Your objective: Copy each line below that contains "Suzuki".

Data for analysis:
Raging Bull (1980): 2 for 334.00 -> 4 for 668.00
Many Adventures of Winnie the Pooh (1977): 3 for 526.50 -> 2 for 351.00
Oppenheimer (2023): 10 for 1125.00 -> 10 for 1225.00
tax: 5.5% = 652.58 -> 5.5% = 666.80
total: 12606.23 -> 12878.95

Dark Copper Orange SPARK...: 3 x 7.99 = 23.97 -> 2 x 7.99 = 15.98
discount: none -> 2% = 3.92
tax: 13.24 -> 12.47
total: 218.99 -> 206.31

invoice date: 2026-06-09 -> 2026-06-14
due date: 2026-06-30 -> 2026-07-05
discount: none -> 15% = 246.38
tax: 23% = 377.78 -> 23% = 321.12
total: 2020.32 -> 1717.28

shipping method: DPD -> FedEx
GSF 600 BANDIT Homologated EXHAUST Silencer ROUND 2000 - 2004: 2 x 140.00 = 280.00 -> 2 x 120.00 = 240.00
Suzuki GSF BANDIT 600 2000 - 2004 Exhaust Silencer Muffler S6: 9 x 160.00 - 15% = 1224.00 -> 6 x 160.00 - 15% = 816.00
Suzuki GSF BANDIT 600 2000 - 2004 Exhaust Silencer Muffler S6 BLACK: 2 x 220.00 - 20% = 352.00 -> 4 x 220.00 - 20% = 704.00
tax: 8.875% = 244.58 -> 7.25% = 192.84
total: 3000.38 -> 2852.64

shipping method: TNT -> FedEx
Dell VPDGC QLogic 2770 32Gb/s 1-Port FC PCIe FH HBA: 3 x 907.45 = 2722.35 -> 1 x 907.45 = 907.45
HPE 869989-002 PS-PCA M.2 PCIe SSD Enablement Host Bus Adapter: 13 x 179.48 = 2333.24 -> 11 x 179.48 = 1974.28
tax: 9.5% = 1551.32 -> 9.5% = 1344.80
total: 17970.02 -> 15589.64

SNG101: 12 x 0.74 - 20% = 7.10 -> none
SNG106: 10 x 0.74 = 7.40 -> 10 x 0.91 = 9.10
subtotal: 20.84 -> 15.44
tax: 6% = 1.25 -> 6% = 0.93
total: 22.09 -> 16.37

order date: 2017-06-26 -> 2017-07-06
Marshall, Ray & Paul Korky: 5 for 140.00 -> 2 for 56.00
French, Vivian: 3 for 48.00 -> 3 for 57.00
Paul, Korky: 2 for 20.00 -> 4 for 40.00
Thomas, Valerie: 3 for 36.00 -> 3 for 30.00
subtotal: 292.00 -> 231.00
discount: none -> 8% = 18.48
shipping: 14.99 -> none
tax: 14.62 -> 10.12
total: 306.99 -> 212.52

Your response:
Suzuki GSF BANDIT 600 2000 - 2004 Exhaust Silencer Muffler S6: 9 x 160.00 - 15% = 1224.00 -> 6 x 160.00 - 15% = 816.00
Suzuki GSF BANDIT 600 2000 - 2004 Exhaust Silencer Muffler S6 BLACK: 2 x 220.00 - 20% = 352.00 -> 4 x 220.00 - 20% = 704.00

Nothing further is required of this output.